Why It’s Time for a Change
- What’s in a (conference) name?: Are we really to believe that only once Butler and Xavier — schools with eight Sweet Sixteen and two championship appearances between them in just the last 10 years — have left the Atlantic 10 for the new Big East, overnight they’ll have become “major” teams? Besides, conference realignments happen all the time; using them as a metric for assessing a team is like rating a stock based on the weather.
- The label is vague: Ask five people what or who exactly constitutes a mid-major and you’ll get five different responses. Is it teams from any conference outside the BCS, or from conferences with average athletic budgets under $20 million per school? Should winning teams like Gonzaga be considered somehow inferior to perpetual bottom-dwellers from the Big 12 or SEC? Comedy site The Onion’s 2010 article about “mid-major semi-upper-lower-middle-mid” teams was an apropos description of the silliness of the term.

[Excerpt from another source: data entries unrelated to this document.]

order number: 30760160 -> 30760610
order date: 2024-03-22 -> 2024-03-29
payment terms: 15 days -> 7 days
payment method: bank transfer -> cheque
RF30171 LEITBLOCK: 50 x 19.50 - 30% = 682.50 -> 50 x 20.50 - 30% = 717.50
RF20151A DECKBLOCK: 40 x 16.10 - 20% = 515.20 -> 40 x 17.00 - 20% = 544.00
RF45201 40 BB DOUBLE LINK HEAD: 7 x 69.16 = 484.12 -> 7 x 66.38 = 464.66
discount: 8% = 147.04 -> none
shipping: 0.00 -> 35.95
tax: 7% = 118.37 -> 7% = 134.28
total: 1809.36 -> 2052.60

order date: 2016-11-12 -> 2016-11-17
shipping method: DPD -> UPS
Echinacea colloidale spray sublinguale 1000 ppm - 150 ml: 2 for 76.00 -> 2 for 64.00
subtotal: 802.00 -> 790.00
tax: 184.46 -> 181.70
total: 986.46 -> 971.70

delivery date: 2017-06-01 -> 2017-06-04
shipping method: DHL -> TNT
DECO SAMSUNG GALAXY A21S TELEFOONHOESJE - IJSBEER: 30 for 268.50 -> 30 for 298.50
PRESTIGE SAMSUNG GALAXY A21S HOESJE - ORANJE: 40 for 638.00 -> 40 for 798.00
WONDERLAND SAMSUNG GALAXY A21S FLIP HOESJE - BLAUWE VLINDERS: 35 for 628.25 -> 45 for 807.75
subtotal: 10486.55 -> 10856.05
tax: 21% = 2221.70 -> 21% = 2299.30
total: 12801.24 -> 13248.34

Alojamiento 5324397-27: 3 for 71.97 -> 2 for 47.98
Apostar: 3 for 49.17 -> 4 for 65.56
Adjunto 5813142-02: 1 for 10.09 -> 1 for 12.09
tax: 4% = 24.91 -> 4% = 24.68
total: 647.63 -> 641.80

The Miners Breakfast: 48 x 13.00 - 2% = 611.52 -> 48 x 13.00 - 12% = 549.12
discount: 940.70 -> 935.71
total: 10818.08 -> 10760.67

- The NCAA doesn’t recognize the term: The folks who oversee the sports of 1,094 member colleges and universities don’t acknowledge a difference between the six BCS conferences and the 25 others, at least not officially. Of course, the BCS teams have gotten unofficial preference from the selection committee for years. Before the 2013 tournament, committee chairman Mike Bobinski felt compelled to tell the press he and his colleagues were not “in any way trying to send any message whatsoever” with the high number of mid-major invitations. We can assume that the unofficial message was that the mid-major label is now irrelevant.
- It’s an insult: Note the way coaches or players bristle at hearing themselves referred to as a mid-major: they see it as an affront. In 2008, when Yahoo! Sports affiliate Rivals.com tried to name Xavier University basketballer Drew Lavender the “Mid-Major Player of the Week,” the school refused the honor, insisting it wasn’t a mid-major. Xavier administrators were just saying what other teams outside the BCS had been saying for over a decade: don’t write us off as second-tier.
If there is one upside to the mid-major label, it’s that the subtle slight gives young players a chip on their shoulder, a reason to take the court with purpose and passion. And those are the players who continually bring us, the fans, to the edge of our seats and make great things happen in March.